# 1990 max gxe front speakers



## ozzombie13 (Jul 4, 2004)

has any one out there made custom brackets for 6.5 inch rounds in the front doors. My car had the bose piece of shit in it and thats all ripped out now. just lookin for the best way to go about it. thanks


----------



## Matt93SE (Sep 17, 2003)

I have a friend in Dallas that makes some adapter plates for them.. They were so cheap I wouldn't bother trying to make them myself after seeing his price.

I've sent him a link to this thread and asked him to reply if he's interested.


----------



## James92se (Dec 7, 2004)

I make these mounts that Matt speaks of 

I charge $35 shipped via USPS 2 day Priority for them 

They bolt right on to the existing door using the 4 stock screws that hold on the stock Bose or non-Bose setup. The mounting diameter is ~5.6" which will hold the vast majority of 6.5" speakers. And if you're using 'oversized' 6.5"s I can make the diameter match the diameter needed for your speakers. 

They fit under the door panel just fine and everything

Here's some pictures:

http://memimage.cardomain.net/member_img_a/140687_143_full.jpg

http://memimage.cardomain.net/member_img_a/140687_145_full.jpg

My e-mail address is [email protected] if you're interested


----------



## Exalta (Jan 21, 2003)

Man, i suggest beefing up your auto security too, before it gets ripped out again


----------



## Matt93SE (Sep 17, 2003)

I don't think he meant ripped out in that sense...

the Bose in the 3rd gen Maxima sucks, and I'm guessing he "ripped it out" himself.


----------



## ozzombie13 (Jul 4, 2004)

Matt93SE said:


> I don't think he meant ripped out in that sense...
> 
> the Bose in the 3rd gen Maxima sucks, and I'm guessing he "ripped it out" himself.

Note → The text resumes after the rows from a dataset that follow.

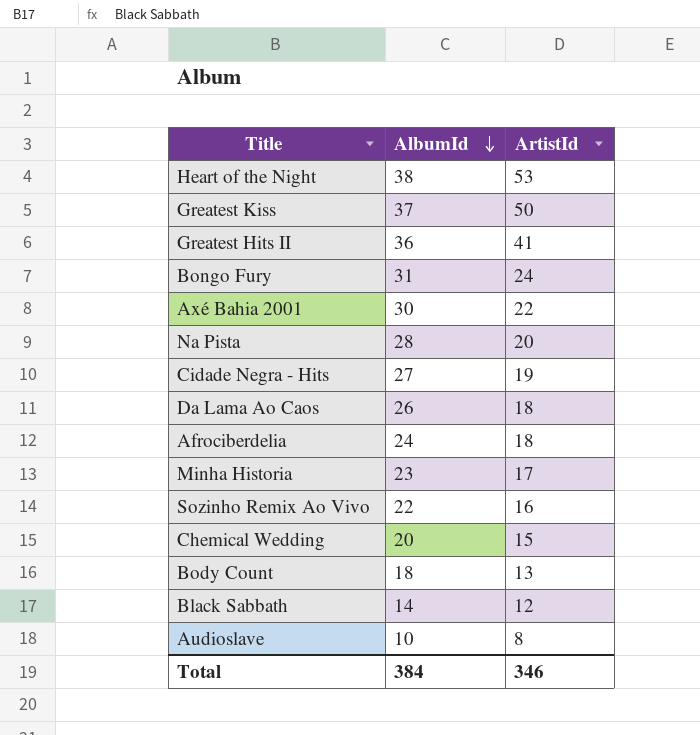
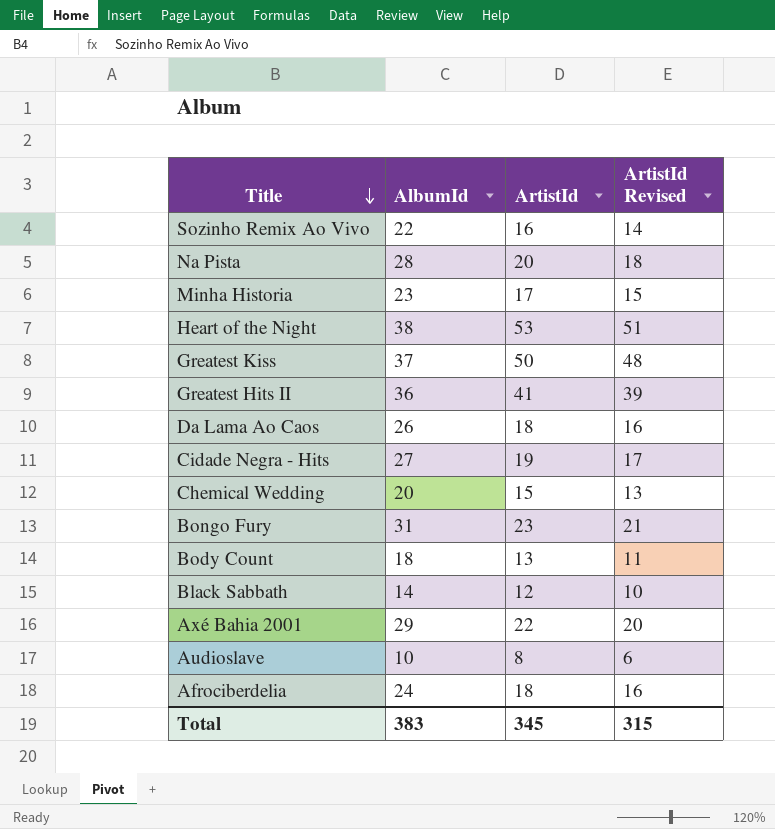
row order: AlbumId descending -> Title descending
column ArtistId Revised | formula: none -> [ArtistId] - 2
Bongo Fury | ArtistId: 24 -> 23
Axé Bahia 2001 | AlbumId: 30 -> 29
Total | AlbumId: 384 -> 383
Total | ArtistId: 346 -> 345

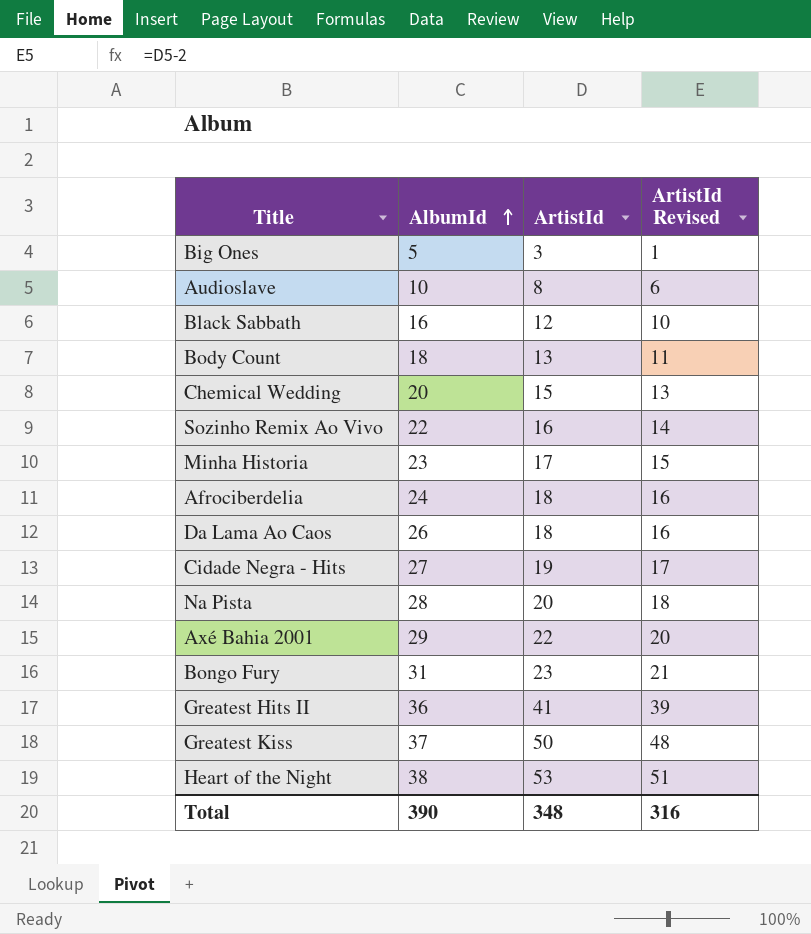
row order: Title descending -> AlbumId ascending
row Big Ones: none -> 5 | 3 | 1
Black Sabbath | AlbumId: 14 -> 16
Total | AlbumId: 383 -> 390
Total | ArtistId: 345 -> 348
Total | ArtistId Revised: 315 -> 316

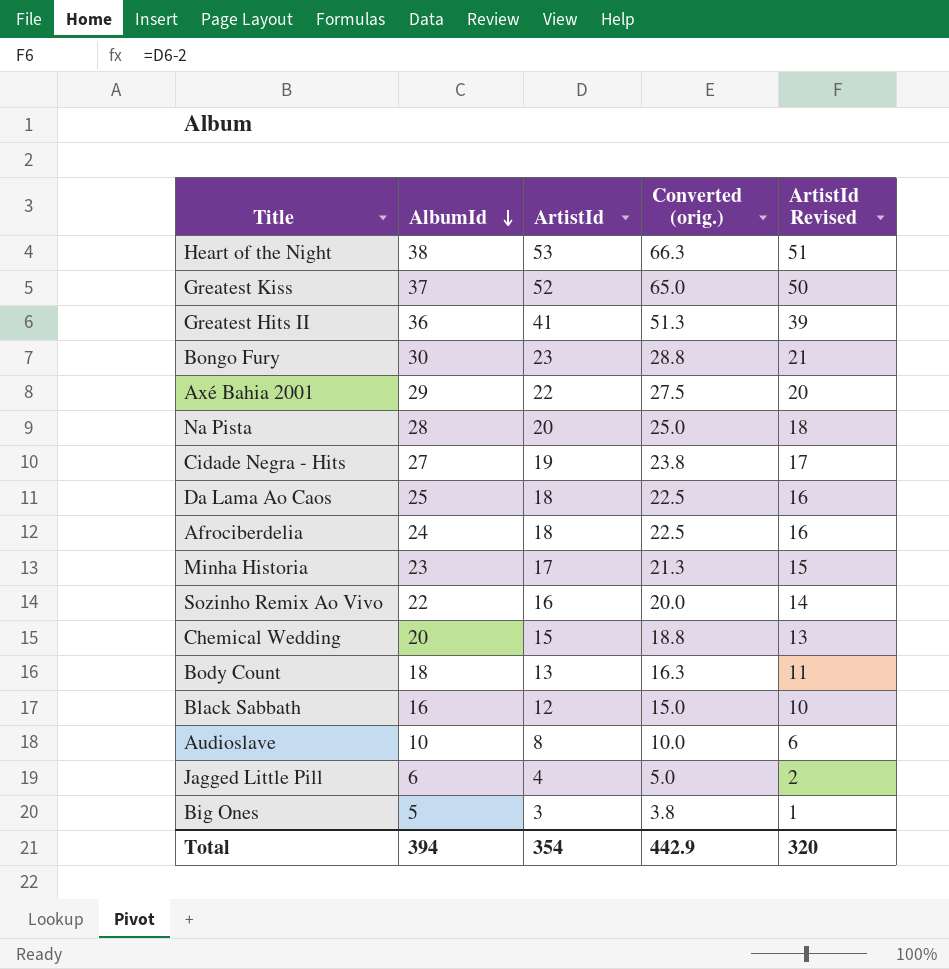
row order: AlbumId ascending -> AlbumId descending
column Converted (orig.) | formula: none -> [ArtistId] * 1.25
Greatest Kiss | ArtistId: 50 -> 52
Greatest Kiss | ArtistId Revised: 48 -> 50
Bongo Fury | AlbumId: 31 -> 30
Da Lama Ao Caos | AlbumId: 26 -> 25
row Jagged Little Pill: none -> 6 | 4 | 5.0 | 2
Total | AlbumId: 390 -> 394
Total | ArtistId: 348 -> 354
Total | ArtistId Revised: 316 -> 320

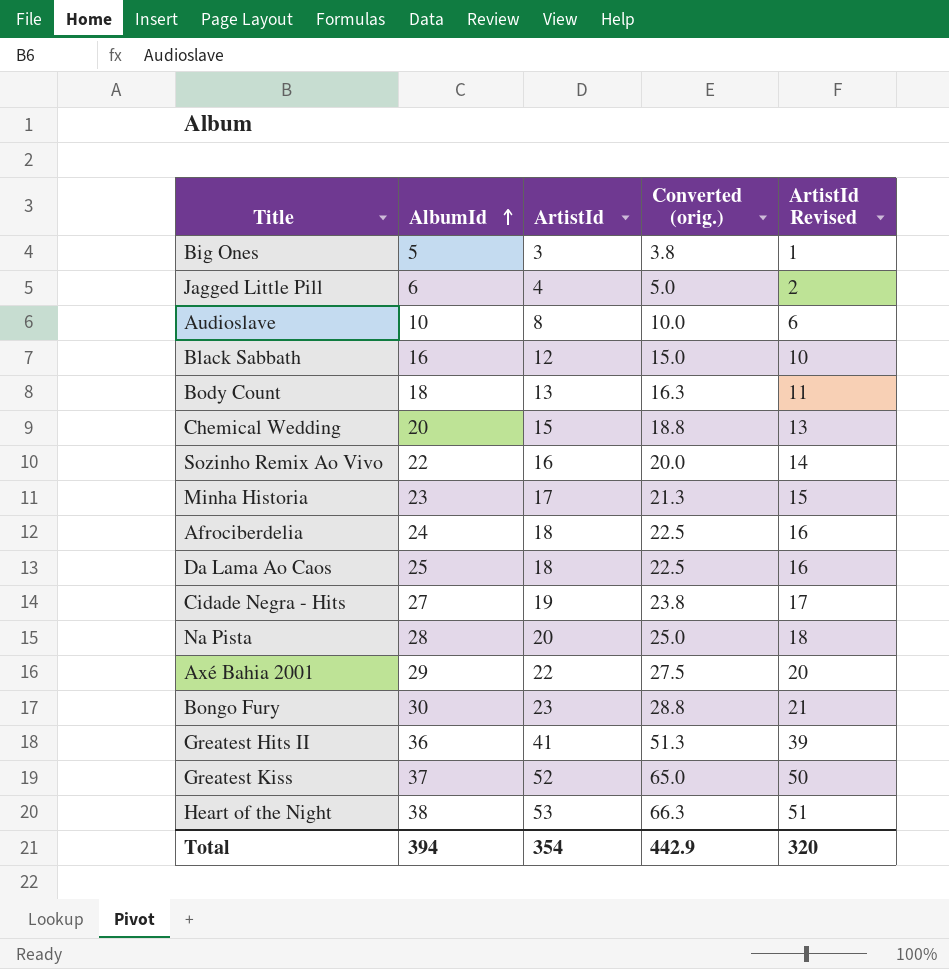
row order: AlbumId descending -> AlbumId ascending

yea when i got the car it had a jvc head in it and the adapter box thing so i put my sony in (i know, i know, but its newer) then i put in a set of 6x9's that i had layin around. I realized then that the bose has a closed circit so i hacked apart the wiring at the front amps and hooked directly to the speakers and they proceded to blow out a few weeks later. Also every thing is amped and i have a set of 10's in the trunk. I'm thinkin of fiberglassing the whole back seat area for an enclosure though, since I took it out for the strut job.


----------